Les sires de Joux, descendant probablement de princes burgondes, étaient très riches grâce à leur péage qui se trouvait sur une des deux seules routes carrossables entre le comté de Bourgogne et la Suisse puis la Lombardie ; c’était la route du sel mais également la via Francigena. Les personnes qui dépendaient de l’abbaye de Montbenoît, de Pontarlier et des fiefs de Joux étaient exemptés de péage. Les sires de Joux possédaient en outre une poêle à Salins-les-Bains et à cette époque le sel était très précieux. Ils possédaient des mines de fer et d’argent, des fours à chaux, des verrières et leurs serfs produisaient une viande fumée réputée depuis l’Antiquité. En outre, ils mettaient à ban la rivière du Doubs et possédaient des bois de sapin et d’épicéa (nommé picée à l’époque) pour les charpentes. De plus, les pois blancs cultivés sur la plaine de l’Arlier étaient très réputés et s’exportaient également bien vers la foire de Beaucaire, vers la Lombardie ou dans le reste du Saint Empire.

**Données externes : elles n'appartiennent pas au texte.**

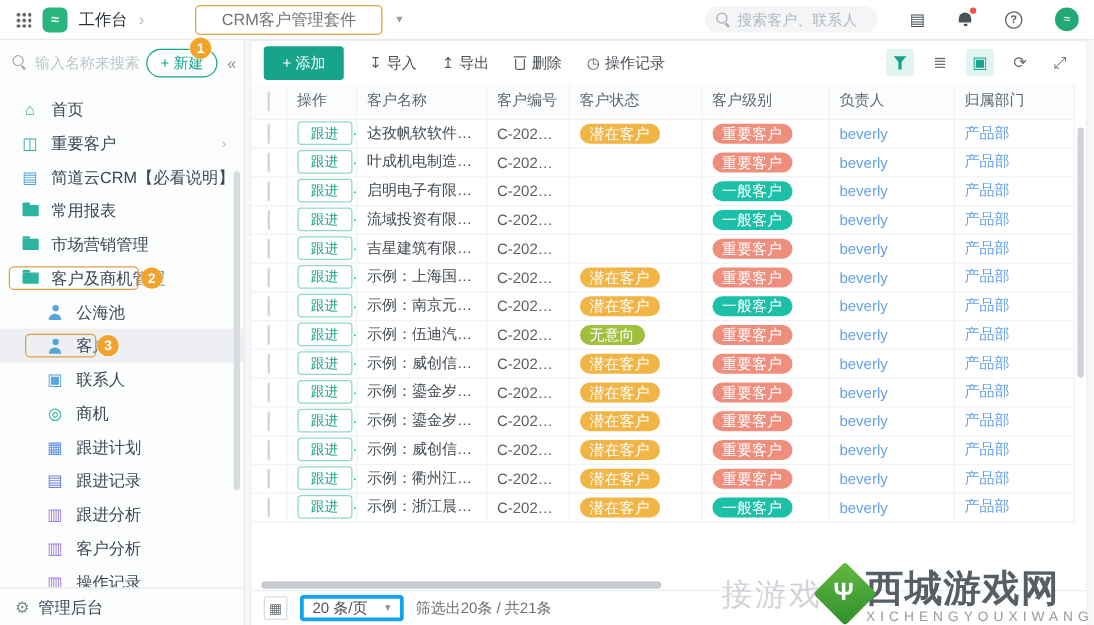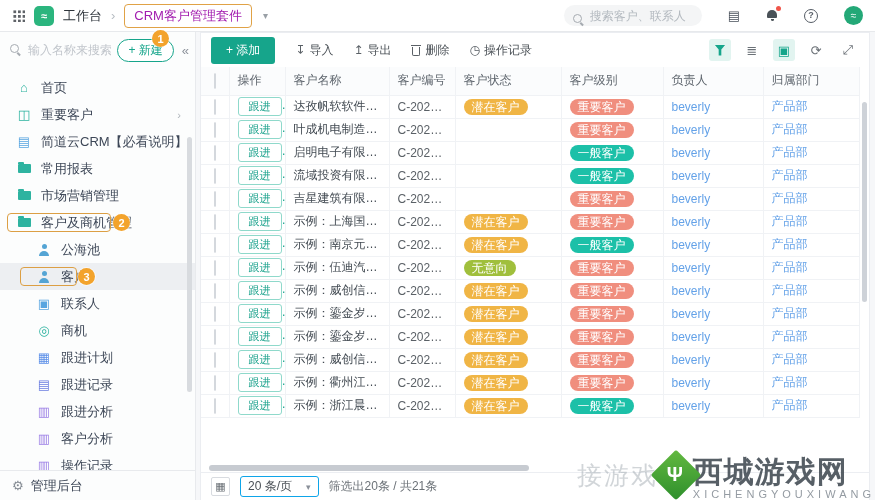--- a/index.html
+++ b/index.html
@@ -6,26 +6,26 @@
   html,body { width:875px; height:500px; overflow:hidden; }
   body { font-family:"Liberation Sans","DejaVu Sans",sans-serif; background:#fff; position:relative; font-size:12px; color:#3f464d; }
 
   
   .topbar { height:32px; background:#fff; border-bottom:1px solid #e7e9ec; display:flex; align-items:center; padding:0 12px; position:relative; z-index:10; }
   .tb-left { display:flex; align-items:center; gap:9px; }
   .i-griddots { width:13px; height:13px; background-image:radial-gradient(circle,#5f6368 1.3px,transparent 1.4px); background-size:4.6px 4.6px; background-position:.5px .5px; }
   .app-logo { width:20px; height:20px; border-radius:5px; background:#2bb57e; color:#fff; font-size:11px; display:flex; align-items:center; justify-content:center; font-weight:bold; }
   .tb-appname { font-size:13px; color:#2d333a; }
   .tb-sep { color:#b6bcc2; font-size:13px; }
-  .suite-box { border:1px solid #e0a246; border-radius:4px; padding:2px 9px; font-size:13px; color:#a21caf; background:#fff; }
+  .suite-box { border:1px solid #e0a246; border-radius:4px; padding:2px 20px; font-size:13px; color:#737373; background:#fff;margin-left:32px; }
   .tb-caret { color:#9aa0a6; font-size:10px; margin-left:2px; }
   .tb-right { margin-left:auto; display:flex; align-items:center; gap:26px; }
   .tb-search { width:138px; height:21px; background:#f4f5f6; border:none; border-radius:11px; padding:0 10px 0 26px; font-size:12px; color:#555; outline:none; font-family:inherit; }
   .tb-search::placeholder { color:#b3b9bf; }
-  .tb-search-wrap { position:relative; display:flex; align-items:flex-end; }
+  .tb-search-wrap { position:relative; display:flex; align-items:center; }
   .tb-search-wrap .i-search { position:absolute; left:9px; }
   .i-search { width:12px; height:12px; position:relative; display:inline-block; }
   .i-search::before { content:""; position:absolute; top:0; left:0; width:7px; height:7px; border:1.4px solid #a6abb1; border-radius:50%; }
   .i-search::after { content:""; position:absolute; left:8px; top:8px; width:4px; height:1.6px; background:#a6abb1; transform:rotate(45deg); transform-origin:0 0; }
   .tb-ico { position:relative; color:#48505a; font-size:13px; line-height:1; cursor:pointer; }
   .i-bell { width:12px; height:12px; position:relative; display:inline-block; }
   .i-bell::before { content:""; position:absolute; left:1px; top:1px; width:10px; height:8px; background:#4a5258; border-radius:5px 5px 1px 1px; }
   .i-bell::after { content:""; position:absolute; left:4.5px; bottom:0; width:3px; height:2px; background:#4a5258; border-radius:0 0 2px 2px; }
   .bell-dot { position:absolute; right:-3px; top:-3px; width:5px; height:5px; border-radius:50%; background:#f0554a; }
   .i-help { width:14px; height:14px; border:1.3px solid #565d66; border-radius:50%; color:#565d66; font-size:9px; display:flex; align-items:center; justify-content:center; font-weight:bold; }
@@ -89,21 +89,21 @@
   .cell-code { color:#5a6066; }
   .badge { display:inline-block; padding:1px 8px; border-radius:9px; font-size:12px; color:#fff; line-height:14px; }
   .cell-link { color:#64a2e8; cursor:pointer; text-decoration:none; }
   .v-scrollthumb { position:absolute; right:2px; top:35px; width:5px; height:200px; background:#ced2d8; border-radius:3px; }
   .h-scrollbar { height:8px; position:relative; }
   .h-scrollthumb { position:absolute; left:8px; top:1px; width:320px; height:6px; background:#c7cbd1; border-radius:3px; }
 
   
   .pager { height:28px; border-top:1px solid #eceef2; display:flex; align-items:center; padding:0 10px; gap:10px; background:#fff; }
   .pager-grid { width:19px; height:19px; border:1px solid #d8dbe0; border-radius:2px; display:flex; align-items:center; justify-content:center; color:#6b7177; font-size:11px; background:#fff; cursor:pointer; }
-  .page-size { height:21px; border:1px solid #0ea5e9; border-radius:3px; display:flex; align-items:center; padding:0 7px; gap:14px; font-size:12px; color:#4a5056; background:#fff; cursor:pointer; }
+  .page-size { height:21px; border:3px solid #0ea5e9; border-radius:3px; display:flex; align-items:center; padding:0 7px; gap:14px; font-size:12px; color:#4a5056; background:#fff; cursor:pointer; }
   .ps-caret { color:#8a9099; font-size:9px; }
   .pager-summary { font-size:12px; color:#6b7177; }
 
   
   .ann-circle { position:absolute; width:17px; height:17px; border-radius:50%; background:#f3a32c; color:#fff; font-size:11px; font-weight:bold; display:flex; align-items:center; justify-content:center; z-index:60; box-shadow:0 0 0 1px rgba(255,255,255,.55); }
   .ann-box { position:absolute; border:1.5px solid #dc9f44; border-radius:4px; z-index:55; pointer-events:none; }
 
   
   .watermark { position:absolute; right:0; bottom:0; z-index:40; pointer-events:none; display:flex; align-items:flex-end; }
   .wm-ghost { position:absolute; right:190px; bottom:8px; font-size:25px; color:#9aa3ab; opacity:.45; letter-spacing:2px; white-space:nowrap; }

À travers toutes les générations, les sires de Joux se comportaient comme des brutes qui pillaient et rançonnaient leurs voisins et tous ceux qui ne leur payaient pas ce qu’ils leur devaient. Il ne fait pas de doute qu’ils se rangèrent derrière Eudes II de Blois lorsque le royaume de Bourgogne fut donné à Conrad du Saint Empire, n’acceptant pas d’être dirigés par des germaniques ; ils parlèrent toujours le romand et le latin pour communiquer avec les autres langues. En 1039, Aldric de Joux et toutes les personnes qui étaient dans le château ce jour là se firent couper le nez et les oreilles par Boniface III de Toscane et ses troupes lombardes afin qu’ils se souviennent qu’ils devaient allégeance à l’empereur du Saint-Empire romain germanique. En effet, ils avaient fortifié sans permission leur château. C’est probablement pour cela que les sires de Joux prirent toujours partie contre les Lombards et pour l’empereur. C’est ainsi qu’Amaury III accompagné d’Othon de Champagne fit allégeance en 1168 à Frédéric Barberousse, empereur du Saint Empire. En 1175, lorsque les sires allemands furent las de combattre, il fut aux côtés de son empereur jusqu’en 1183, il sera donc considéré comme ayant fait la troisième croisade organisée par Frédéric Barberousse qui y trouvera la mort en 1190. Pour récompenser sa fidélité, l’empereur lui remet le Val d’Usier et une bonne partie de la plaine de l’Arlier. Il entreprend la fortification de la roche surplombant le cours du Doubs à Pontarlier et notamment le quartier du “Morieux” devenant ainsi la “forte place du Molar”. En 1246 Amaury IV se voit contraint, par Jean Ier de Chalon, de traiter avec les “barons-bourgeois” de Pontarlier dans le cadre du “baroichage” de cette ville (qui est une association d’hommes libres), cet acte limite ses droits sur les forêts, le banvin et le baroichage de Pontarlier aussi en représailles Amaury IV exige des droits de péage exorbitants à ceux qui traversent ses terres pour aller chercher du sel à Salins ce qui ne manque pas de déclencher un important conflit avec Jean Ier de Chalon qui aboutira à apporter la désolation sur les terres de Joux. En 1282, Henri II de Joux participa aux côtés des gibelins aux Vêpres siciliennes contre les Français après avoir réuni l’argent nécessaire et s’être préparé en 1281. Jean de Joux partit contre Philippe le bel dans la Bataille de Mons-en-Pévèle où il perdit la vie avec son écuyer.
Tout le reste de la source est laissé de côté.